### DESCRIPTION OF THE TASK
Please return the listing exactly as written, but without its pictures.

=== Begin Enclosure ===

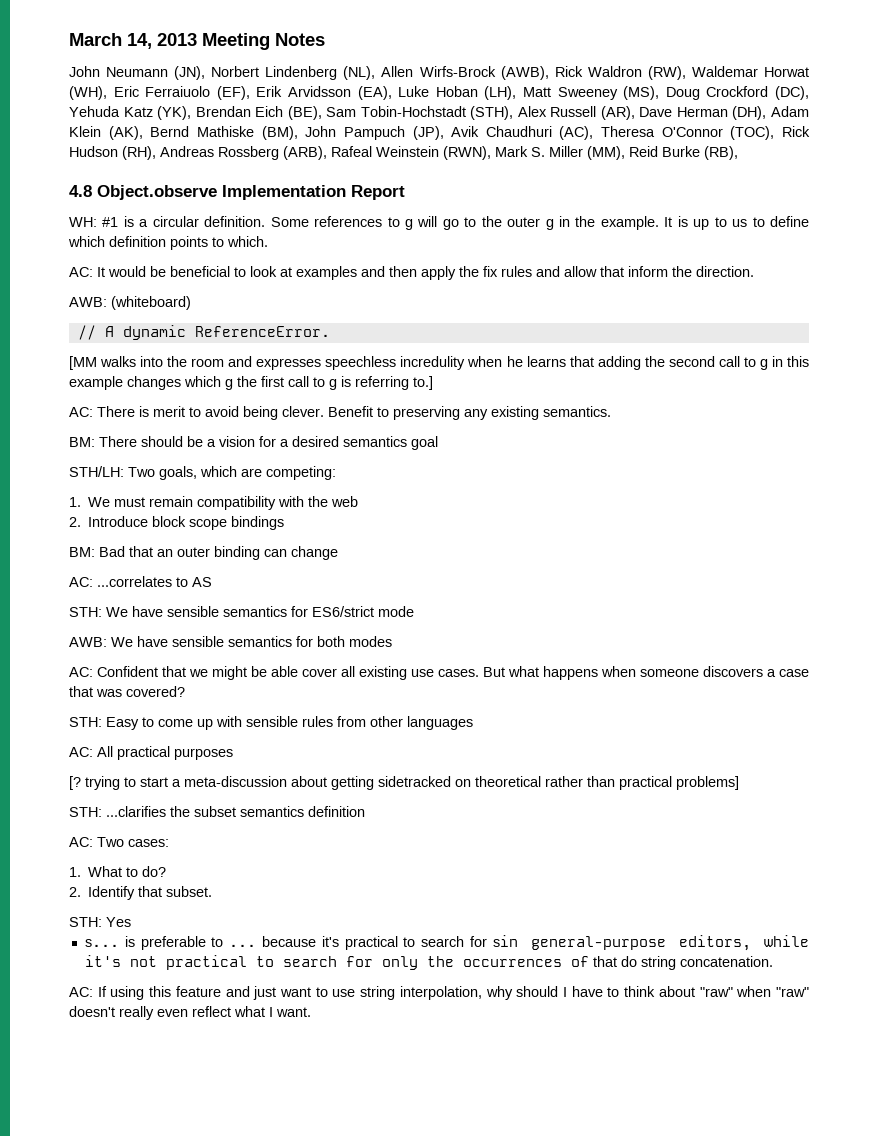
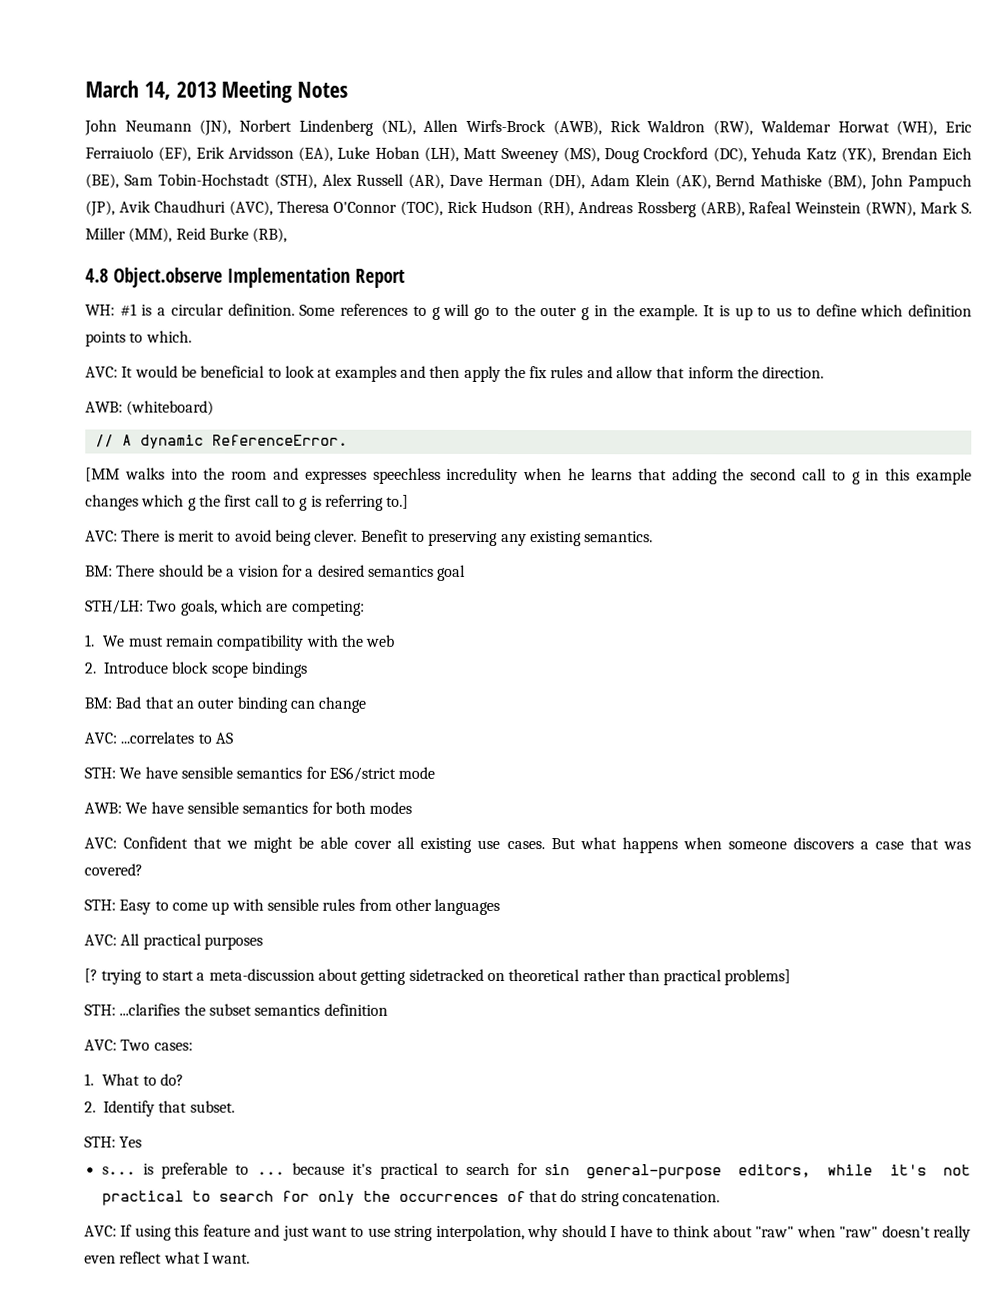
[559,126,594,140] (AC), -> [228,200,273,216] (AVC),
[69,267,93,277] AC: -> [85,366,118,378] AVC:
[69,407,93,417] AC: -> [85,530,118,542] AVC:
[69,577,93,587] AC: -> [84,732,117,744] AVC:
[69,667,93,677] AC: -> [84,837,117,849] AVC:
[69,747,93,757] AC: -> [84,934,117,946] AVC:
[69,837,93,847] AC: -> [84,1039,117,1051] AVC:
[69,987,93,997] AC: -> [84,1225,117,1237] AVC:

=== End Enclosure ===

### RESULT FOR THIS TASK
[559,126,594,140] (AC), -> [228,200,273,216] (AVC),
[69,267,93,277] AC: -> [85,366,118,378] AVC:
[69,407,93,417] AC: -> [85,530,118,542] AVC:
[69,577,93,587] AC: -> [84,732,117,744] AVC:
[69,667,93,677] AC: -> [84,837,117,849] AVC:
[69,747,93,757] AC: -> [84,934,117,946] AVC:
[69,837,93,847] AC: -> [84,1039,117,1051] AVC:
[69,987,93,997] AC: -> [84,1225,117,1237] AVC:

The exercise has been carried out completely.